---------- Data provided

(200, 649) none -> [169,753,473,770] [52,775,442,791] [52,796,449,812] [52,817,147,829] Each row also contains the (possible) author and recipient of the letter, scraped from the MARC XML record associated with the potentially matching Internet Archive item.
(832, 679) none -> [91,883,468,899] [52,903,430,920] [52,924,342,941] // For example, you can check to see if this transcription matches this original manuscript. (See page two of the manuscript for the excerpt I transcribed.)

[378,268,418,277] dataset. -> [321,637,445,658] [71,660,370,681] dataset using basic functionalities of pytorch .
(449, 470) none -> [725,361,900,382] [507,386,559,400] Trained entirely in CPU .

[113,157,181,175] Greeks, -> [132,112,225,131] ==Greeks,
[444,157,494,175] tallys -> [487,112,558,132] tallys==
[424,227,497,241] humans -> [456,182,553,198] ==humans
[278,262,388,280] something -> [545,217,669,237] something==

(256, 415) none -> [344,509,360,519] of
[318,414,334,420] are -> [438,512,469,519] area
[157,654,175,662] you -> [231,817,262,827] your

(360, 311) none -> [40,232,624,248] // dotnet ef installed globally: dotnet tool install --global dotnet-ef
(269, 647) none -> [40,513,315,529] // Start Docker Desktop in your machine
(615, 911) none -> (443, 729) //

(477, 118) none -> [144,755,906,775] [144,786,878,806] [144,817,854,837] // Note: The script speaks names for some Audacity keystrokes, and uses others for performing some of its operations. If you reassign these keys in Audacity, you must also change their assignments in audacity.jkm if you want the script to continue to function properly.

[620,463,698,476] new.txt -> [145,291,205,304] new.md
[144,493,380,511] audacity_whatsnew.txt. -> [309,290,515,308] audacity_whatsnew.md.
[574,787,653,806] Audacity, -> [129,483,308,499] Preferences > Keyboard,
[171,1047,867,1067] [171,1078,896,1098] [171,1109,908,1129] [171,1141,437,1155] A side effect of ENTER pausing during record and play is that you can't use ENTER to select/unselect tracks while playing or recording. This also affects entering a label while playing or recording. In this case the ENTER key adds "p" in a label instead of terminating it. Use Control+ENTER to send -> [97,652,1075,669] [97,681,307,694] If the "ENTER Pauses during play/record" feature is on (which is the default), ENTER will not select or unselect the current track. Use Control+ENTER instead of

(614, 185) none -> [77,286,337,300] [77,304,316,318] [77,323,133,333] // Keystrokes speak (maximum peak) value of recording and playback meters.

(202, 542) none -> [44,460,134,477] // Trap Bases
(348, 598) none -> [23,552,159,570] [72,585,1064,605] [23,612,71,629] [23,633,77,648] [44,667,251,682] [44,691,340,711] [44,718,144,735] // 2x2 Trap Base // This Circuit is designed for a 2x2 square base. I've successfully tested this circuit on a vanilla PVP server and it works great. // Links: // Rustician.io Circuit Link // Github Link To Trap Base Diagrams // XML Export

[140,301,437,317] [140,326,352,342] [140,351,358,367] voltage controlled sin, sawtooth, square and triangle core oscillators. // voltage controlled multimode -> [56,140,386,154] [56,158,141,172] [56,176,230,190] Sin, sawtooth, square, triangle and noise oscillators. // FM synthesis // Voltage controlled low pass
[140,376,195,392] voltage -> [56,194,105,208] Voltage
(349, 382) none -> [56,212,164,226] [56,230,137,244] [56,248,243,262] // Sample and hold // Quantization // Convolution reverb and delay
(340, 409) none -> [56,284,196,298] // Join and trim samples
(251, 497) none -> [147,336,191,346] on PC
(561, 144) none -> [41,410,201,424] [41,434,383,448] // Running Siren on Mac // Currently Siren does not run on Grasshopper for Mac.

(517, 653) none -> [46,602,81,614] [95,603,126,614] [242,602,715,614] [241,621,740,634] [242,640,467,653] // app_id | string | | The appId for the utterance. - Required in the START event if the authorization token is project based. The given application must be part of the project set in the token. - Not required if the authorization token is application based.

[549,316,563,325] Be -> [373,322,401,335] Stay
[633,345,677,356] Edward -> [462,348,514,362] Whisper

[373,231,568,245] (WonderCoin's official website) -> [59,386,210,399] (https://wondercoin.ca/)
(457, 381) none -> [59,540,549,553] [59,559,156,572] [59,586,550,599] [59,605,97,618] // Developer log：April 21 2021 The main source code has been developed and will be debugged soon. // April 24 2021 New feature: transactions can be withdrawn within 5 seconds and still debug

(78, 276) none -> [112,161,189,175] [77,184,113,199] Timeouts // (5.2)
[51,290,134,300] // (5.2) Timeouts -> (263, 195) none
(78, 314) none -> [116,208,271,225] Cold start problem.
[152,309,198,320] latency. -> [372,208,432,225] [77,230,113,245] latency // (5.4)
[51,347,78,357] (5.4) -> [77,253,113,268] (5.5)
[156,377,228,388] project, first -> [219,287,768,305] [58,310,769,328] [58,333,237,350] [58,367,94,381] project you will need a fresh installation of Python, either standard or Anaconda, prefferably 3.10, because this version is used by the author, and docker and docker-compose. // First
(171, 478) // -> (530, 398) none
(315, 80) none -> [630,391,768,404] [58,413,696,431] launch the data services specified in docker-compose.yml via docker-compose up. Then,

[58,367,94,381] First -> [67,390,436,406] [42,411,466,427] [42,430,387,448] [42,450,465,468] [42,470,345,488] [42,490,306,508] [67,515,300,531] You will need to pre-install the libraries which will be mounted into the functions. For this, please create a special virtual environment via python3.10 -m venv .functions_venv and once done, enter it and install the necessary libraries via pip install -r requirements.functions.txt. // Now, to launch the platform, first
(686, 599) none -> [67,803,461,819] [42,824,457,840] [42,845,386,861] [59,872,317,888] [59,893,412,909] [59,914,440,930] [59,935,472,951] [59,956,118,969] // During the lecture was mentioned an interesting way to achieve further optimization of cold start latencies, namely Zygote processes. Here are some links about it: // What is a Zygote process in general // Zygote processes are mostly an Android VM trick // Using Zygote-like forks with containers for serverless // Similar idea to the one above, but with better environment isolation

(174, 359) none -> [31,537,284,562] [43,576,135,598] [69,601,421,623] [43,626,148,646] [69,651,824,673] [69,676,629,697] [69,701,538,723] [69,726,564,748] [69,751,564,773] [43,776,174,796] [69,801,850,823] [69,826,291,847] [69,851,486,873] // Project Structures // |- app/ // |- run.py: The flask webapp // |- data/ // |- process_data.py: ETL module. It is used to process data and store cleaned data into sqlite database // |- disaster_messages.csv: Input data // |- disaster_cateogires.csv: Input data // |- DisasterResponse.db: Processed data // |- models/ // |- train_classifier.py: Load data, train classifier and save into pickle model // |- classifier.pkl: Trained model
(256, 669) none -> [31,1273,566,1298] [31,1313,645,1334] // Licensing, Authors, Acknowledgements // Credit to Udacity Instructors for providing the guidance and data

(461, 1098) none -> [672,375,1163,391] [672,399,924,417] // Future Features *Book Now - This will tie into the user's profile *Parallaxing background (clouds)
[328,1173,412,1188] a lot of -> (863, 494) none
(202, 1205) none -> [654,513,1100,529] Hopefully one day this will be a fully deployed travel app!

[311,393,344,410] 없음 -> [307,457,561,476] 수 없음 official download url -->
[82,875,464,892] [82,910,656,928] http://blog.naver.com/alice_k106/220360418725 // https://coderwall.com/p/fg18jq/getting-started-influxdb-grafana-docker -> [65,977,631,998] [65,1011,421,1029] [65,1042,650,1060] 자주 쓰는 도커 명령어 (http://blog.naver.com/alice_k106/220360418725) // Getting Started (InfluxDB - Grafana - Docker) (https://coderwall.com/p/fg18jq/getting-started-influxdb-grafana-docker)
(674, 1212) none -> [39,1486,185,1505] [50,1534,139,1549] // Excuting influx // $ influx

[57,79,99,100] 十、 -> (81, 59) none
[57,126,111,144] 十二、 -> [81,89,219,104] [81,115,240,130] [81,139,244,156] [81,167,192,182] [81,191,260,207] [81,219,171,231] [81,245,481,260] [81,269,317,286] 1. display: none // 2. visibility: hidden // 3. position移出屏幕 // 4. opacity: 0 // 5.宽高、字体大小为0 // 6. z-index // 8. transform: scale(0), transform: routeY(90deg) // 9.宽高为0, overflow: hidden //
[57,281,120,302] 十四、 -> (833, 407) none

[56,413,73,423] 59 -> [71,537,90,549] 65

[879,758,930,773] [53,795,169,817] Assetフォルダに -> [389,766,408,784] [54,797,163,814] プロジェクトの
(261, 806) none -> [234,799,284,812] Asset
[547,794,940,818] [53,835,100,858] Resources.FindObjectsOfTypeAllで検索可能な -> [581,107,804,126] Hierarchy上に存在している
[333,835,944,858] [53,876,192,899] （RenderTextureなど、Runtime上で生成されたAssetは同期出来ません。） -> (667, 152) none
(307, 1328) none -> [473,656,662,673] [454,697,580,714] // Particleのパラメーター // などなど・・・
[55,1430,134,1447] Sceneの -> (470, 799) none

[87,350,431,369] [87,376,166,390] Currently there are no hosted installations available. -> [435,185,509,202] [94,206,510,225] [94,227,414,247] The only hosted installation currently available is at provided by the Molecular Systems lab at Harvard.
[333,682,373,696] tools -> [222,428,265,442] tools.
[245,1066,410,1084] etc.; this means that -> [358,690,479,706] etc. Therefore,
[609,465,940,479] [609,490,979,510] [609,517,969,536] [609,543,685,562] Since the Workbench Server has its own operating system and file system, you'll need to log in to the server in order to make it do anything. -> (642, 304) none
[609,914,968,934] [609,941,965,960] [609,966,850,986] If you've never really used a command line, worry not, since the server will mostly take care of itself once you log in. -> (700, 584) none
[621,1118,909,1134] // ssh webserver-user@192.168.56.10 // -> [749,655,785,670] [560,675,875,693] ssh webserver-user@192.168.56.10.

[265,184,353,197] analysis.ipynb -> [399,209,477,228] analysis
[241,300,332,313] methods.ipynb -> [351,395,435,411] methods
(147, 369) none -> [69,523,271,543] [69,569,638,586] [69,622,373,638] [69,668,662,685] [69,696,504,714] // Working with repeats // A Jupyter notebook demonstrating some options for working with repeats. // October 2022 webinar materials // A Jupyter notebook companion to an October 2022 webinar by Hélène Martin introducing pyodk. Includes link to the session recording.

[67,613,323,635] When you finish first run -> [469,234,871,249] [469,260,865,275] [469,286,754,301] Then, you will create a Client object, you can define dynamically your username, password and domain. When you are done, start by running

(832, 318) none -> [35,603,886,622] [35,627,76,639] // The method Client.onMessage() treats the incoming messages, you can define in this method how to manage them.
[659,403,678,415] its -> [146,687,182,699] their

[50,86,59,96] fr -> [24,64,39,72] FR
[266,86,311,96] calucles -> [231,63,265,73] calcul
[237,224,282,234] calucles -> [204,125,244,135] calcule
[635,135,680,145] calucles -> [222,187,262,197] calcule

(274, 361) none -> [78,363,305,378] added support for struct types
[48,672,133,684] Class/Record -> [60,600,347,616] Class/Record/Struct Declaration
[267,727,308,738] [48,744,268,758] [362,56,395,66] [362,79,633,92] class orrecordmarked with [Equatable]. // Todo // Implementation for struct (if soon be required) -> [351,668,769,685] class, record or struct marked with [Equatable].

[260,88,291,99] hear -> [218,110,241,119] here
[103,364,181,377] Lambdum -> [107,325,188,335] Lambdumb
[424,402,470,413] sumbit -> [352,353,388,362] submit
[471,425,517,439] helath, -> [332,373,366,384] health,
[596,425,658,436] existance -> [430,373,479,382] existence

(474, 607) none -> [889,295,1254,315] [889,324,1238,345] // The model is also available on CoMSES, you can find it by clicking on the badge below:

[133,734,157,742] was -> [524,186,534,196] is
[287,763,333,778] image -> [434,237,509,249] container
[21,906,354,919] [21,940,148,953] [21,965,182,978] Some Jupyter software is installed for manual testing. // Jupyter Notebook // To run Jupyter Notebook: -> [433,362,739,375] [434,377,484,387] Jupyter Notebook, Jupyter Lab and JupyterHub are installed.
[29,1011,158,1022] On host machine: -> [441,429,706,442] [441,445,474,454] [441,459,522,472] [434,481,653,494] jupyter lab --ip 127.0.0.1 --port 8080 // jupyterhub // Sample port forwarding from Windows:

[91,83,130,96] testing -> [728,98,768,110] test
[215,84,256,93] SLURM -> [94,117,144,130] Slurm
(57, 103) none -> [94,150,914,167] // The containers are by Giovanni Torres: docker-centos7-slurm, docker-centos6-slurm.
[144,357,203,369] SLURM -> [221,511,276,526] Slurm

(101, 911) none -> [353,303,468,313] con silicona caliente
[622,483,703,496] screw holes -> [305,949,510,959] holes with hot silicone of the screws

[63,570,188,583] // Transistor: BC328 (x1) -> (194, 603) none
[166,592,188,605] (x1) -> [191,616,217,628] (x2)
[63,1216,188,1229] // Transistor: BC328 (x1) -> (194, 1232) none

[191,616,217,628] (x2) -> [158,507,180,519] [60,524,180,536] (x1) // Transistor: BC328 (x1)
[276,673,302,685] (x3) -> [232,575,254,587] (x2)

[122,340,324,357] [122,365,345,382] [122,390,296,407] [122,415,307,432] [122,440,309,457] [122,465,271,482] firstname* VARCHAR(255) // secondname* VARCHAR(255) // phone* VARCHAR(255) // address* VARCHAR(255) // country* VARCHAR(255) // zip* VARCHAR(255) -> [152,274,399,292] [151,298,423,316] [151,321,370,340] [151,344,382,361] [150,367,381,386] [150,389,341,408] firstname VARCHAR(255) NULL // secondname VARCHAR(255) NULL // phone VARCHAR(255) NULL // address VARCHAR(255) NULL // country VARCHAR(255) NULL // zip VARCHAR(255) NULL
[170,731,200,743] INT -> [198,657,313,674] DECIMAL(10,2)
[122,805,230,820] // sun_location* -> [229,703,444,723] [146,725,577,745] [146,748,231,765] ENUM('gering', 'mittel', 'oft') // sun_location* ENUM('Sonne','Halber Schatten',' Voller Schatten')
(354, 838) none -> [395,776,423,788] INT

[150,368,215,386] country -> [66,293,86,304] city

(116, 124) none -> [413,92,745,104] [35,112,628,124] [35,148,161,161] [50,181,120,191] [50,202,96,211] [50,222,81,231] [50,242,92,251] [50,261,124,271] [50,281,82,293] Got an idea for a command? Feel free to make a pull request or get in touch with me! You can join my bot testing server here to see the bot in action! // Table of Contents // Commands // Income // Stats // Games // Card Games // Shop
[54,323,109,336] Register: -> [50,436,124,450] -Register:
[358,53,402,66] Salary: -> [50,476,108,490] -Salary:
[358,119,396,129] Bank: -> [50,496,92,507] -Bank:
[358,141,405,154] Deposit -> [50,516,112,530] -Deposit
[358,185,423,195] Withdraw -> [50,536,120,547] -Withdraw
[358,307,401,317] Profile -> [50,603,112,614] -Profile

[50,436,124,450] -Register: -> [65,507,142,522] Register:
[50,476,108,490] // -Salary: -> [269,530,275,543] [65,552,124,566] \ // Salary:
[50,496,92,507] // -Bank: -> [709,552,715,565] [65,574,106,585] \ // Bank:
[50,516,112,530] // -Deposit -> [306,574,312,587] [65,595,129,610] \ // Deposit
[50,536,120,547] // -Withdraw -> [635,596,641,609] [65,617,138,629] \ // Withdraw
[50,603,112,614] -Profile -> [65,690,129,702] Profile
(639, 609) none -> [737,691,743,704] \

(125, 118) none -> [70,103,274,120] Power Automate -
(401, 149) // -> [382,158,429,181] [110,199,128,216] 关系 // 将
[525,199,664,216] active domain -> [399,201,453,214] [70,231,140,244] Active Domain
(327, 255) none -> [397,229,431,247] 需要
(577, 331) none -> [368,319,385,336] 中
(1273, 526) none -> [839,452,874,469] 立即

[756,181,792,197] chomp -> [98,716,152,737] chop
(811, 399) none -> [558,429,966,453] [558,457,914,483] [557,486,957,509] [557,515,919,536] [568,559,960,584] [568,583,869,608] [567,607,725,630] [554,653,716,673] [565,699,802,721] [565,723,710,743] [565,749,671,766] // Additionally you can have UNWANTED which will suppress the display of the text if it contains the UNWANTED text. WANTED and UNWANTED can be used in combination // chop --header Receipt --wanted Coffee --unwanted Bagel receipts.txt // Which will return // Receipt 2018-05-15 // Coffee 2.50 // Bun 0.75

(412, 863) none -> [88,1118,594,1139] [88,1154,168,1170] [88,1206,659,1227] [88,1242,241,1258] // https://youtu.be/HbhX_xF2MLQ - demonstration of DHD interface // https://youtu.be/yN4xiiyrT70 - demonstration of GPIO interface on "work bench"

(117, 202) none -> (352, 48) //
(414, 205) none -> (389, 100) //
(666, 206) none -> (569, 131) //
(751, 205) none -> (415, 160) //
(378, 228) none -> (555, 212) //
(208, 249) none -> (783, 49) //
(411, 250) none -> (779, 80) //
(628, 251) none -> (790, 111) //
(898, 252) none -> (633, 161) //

--------------------

- **Task to carry out**
Look for the string "calucles" in the data above and return every line that has it.

- **Output of the task**
[266,86,311,96] calucles -> [231,63,265,73] calcul
[237,224,282,234] calucles -> [204,125,244,135] calcule
[635,135,680,145] calucles -> [222,187,262,197] calcule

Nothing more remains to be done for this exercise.